WORK ITEM: Looking at the listing below, retype exactly the lines starting at the one containing "- Soon: Update" and ending at the one containing "- As we move", both included, and nothing else.

TASK INPUTS:

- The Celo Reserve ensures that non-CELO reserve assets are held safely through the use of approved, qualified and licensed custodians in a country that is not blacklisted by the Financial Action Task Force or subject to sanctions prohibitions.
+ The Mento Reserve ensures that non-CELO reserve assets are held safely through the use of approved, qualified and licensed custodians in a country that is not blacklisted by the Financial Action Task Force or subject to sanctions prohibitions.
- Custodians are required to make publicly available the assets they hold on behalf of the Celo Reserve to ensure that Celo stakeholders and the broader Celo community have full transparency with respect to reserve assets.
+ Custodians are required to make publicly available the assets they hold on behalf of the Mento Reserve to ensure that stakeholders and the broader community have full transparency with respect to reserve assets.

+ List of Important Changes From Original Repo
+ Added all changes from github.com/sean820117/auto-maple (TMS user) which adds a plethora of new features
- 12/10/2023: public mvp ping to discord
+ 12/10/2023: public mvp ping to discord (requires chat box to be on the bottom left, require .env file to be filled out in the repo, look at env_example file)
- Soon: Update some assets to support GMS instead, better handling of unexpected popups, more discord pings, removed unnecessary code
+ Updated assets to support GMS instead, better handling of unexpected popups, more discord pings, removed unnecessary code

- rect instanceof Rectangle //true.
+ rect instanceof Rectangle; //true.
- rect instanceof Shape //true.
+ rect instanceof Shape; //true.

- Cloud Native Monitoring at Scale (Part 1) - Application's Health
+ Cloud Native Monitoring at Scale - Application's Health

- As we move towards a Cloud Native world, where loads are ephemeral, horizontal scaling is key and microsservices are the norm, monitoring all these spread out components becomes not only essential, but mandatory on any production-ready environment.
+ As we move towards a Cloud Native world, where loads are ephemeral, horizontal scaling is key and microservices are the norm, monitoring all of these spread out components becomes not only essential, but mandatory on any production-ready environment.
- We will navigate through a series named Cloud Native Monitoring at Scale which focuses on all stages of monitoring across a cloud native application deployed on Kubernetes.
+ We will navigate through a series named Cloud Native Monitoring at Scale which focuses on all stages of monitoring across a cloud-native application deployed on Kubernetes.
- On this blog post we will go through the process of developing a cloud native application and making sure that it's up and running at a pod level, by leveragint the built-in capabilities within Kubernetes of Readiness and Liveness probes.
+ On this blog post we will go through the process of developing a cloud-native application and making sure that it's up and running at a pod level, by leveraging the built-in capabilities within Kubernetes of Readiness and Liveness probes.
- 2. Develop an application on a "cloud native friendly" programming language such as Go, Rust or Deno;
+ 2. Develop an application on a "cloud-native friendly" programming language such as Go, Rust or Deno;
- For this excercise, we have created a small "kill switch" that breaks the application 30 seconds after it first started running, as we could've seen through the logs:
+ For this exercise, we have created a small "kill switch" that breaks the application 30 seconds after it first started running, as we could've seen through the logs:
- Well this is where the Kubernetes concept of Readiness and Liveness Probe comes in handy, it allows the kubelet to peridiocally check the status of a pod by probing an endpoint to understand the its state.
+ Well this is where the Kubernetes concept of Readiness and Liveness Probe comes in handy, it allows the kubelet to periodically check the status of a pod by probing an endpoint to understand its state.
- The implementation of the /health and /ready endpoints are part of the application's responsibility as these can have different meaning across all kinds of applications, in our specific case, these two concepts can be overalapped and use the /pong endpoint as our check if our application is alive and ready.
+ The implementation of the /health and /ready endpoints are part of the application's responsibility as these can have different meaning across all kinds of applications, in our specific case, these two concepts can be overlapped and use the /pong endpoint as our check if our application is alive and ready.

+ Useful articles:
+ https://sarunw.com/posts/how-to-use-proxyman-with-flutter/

ANSWER BOX:
- Soon: Update some assets to support GMS instead, better handling of unexpected popups, more discord pings, removed unnecessary code
+ Updated assets to support GMS instead, better handling of unexpected popups, more discord pings, removed unnecessary code

- rect instanceof Rectangle //true.
+ rect instanceof Rectangle; //true.
- rect instanceof Shape //true.
+ rect instanceof Shape; //true.

- Cloud Native Monitoring at Scale (Part 1) - Application's Health
+ Cloud Native Monitoring at Scale - Application's Health

- As we move towards a Cloud Native world, where loads are ephemeral, horizontal scaling is key and microsservices are the norm, monitoring all these spread out components becomes not only essential, but mandatory on any production-ready environment.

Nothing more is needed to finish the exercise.